For another example, consider one genus of Scarab beetles, the genus Onthophagus. The different beetle species in this genus have a wide variety of horn shapes and sizes; the males use the horns to battle for mates (intrasexual selection), and they may also be under some control by intersexual selection (preference of females for males with a particular horn shape). If the ratio of horn size to body size is calculated for many individuals within these species, the species cluster in a manner consistent with their hypothesized phylogenetic relationships. So, it would seem that allometric growth in horn size has been an important factor correlating with divergence in this genus.
And, for yet another example, consider the evolutionary relationships between lobe-finned fishes and amphibians. There is now a very nice sequence of intermediate fossils of transitional proto-amphibians in the fossil record. When the structure of the bones in lobe-finned fishes, transitional fossils, and amphibians is examined, the changes are not in the presence of new bones, but rather in the spatial relationships, relative sizes, and developmental patterning of limb architecture. These changes were probably driven by changes in regulatory genes and transcription foactors.

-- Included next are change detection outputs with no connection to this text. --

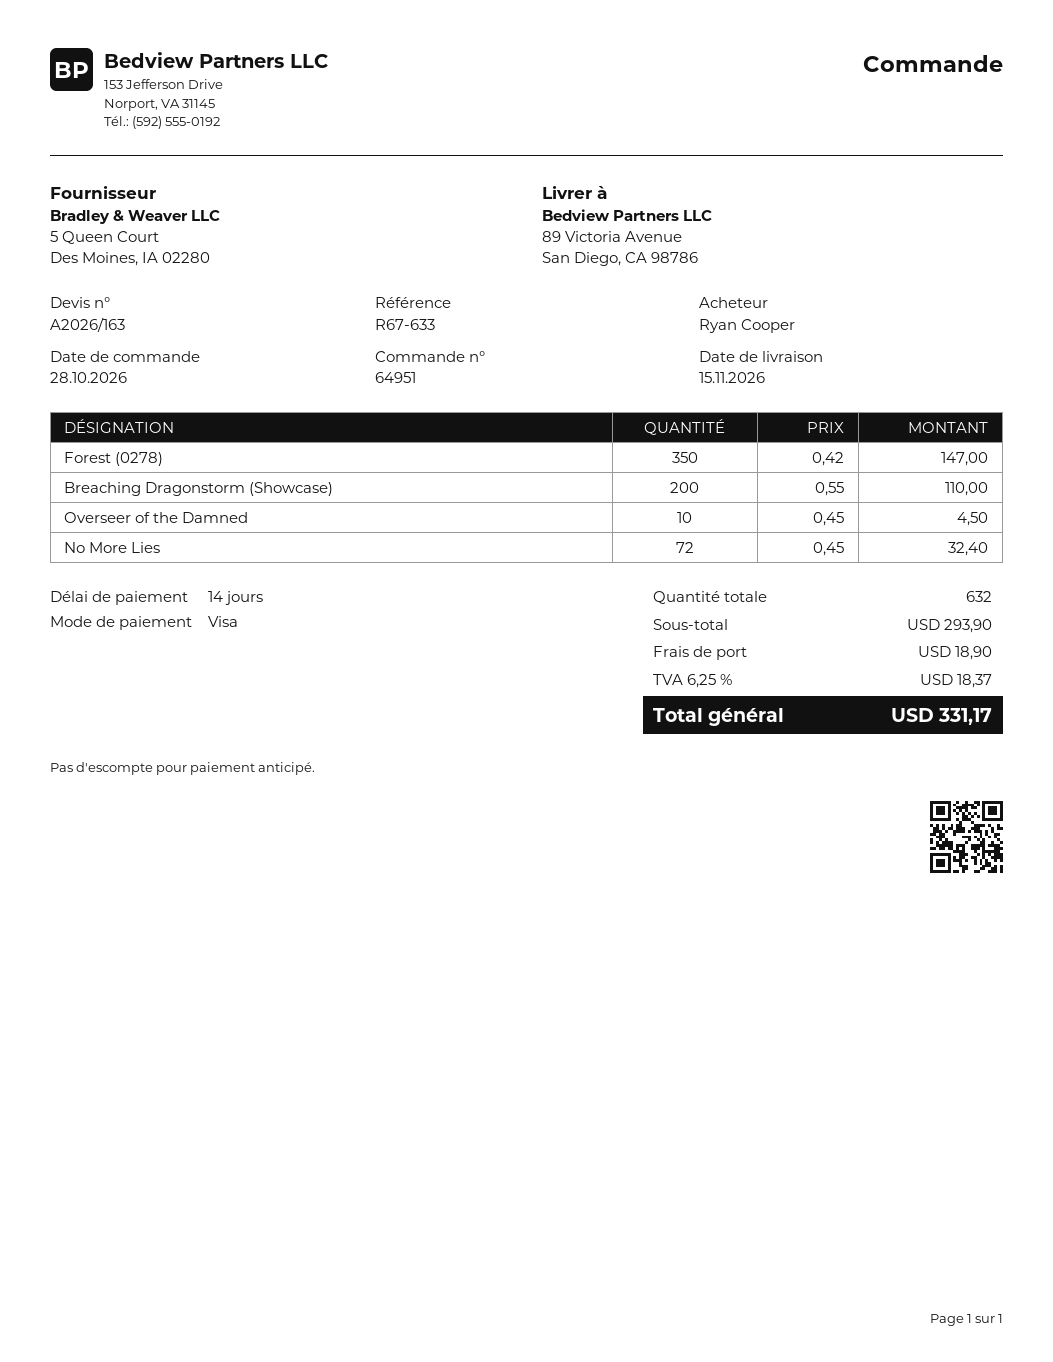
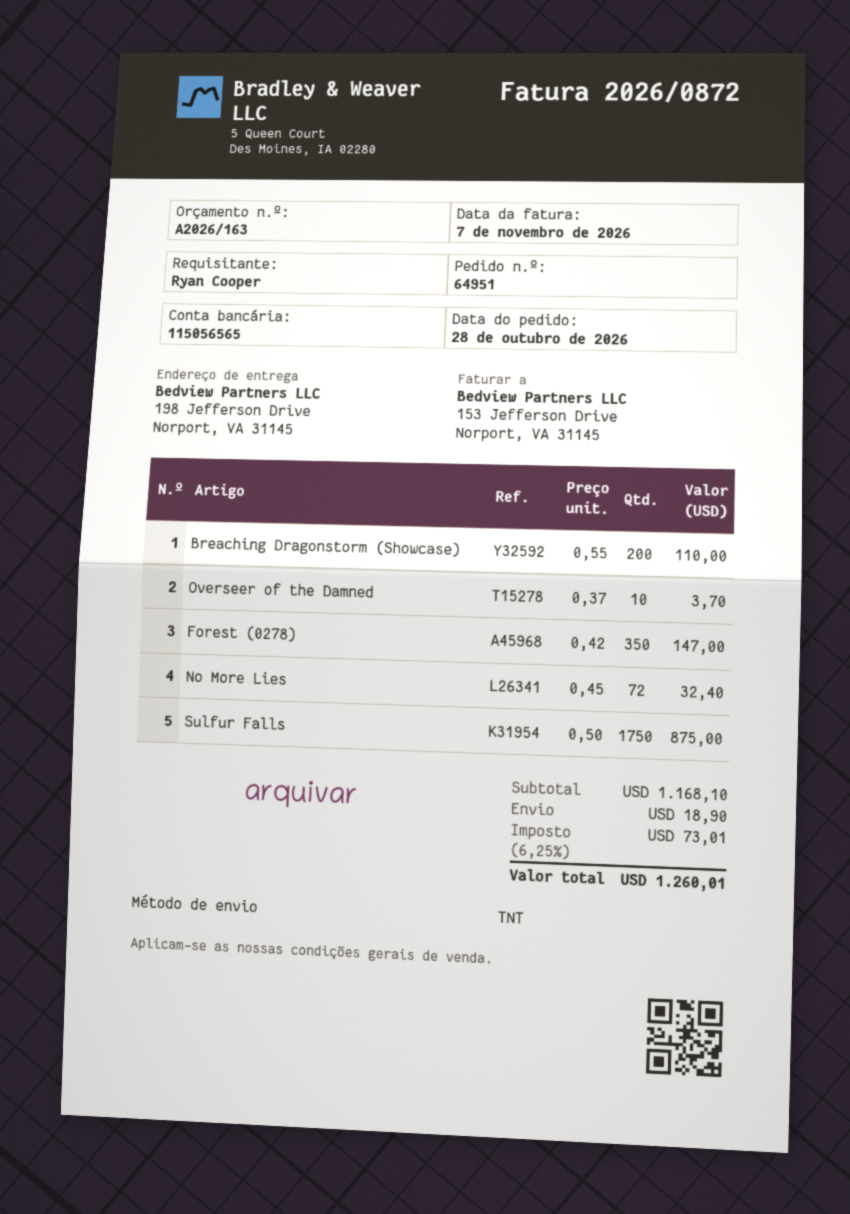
ship to: 89 Victoria Avenue, San Diego, CA 98786 -> 198 Jefferson Drive, Norport, VA 31145
Overseer of the Damned: 10 x 0.45 = 4.50 -> 10 x 0.37 = 3.70
Sulfur Falls: none -> 1750 x 0.50 = 875.00
subtotal: 293.90 -> 1168.10
tax: 6.25% = 18.37 -> 6.25% = 73.01
total: 331.17 -> 1260.01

The limb bones in lobe finned fishes and terrestrial vertebrates are homologous. | The transition from fish to terrestrial amphibians is well documented in the fossil record | The change in forelimb structure is really one of a change in the relative position of skeletal units and skeletal architecture. |
Large scale differences in morphology that define the major groups of organisms - which are sometimes refered to as "macroevolutionary" patterns - are probably not caused by changes in structural genes. However, this does not mean that these changes are orchestrated by different processes. Rather, these macroevolutionary changes that occur in large-scale morphological characteristics are probably caused by changes in the action of regulatory genes like transcription factors, which affect developmental processes. The changes in the action of these genes can be modeled by population genetics, too; and we would expect the effects of the genes to be acted on by natural selection, genetic drift, positive assortative mating, mutation, and migration. So, in this sense, microevolutionary changes that occur within a population at a given locus can cause the macroevolutionary patterns that we see in the evolution of new, different types of organisms. It just that those microevolutionary changes in gene frequencies are occurring at the loci of regulatory genes that co-ordinate morphological development in that population.
Study Questions:
1. What is epigenesis?
2. Explain the relationship between development and evolution.
3. How are gene duplication and segmentation similar in terms of introducing evolutionary novelty?
4. What are homeotic genes, and what type of protein do they code for?
5. Explain homologous structures in terms of the regulation of developmental genes.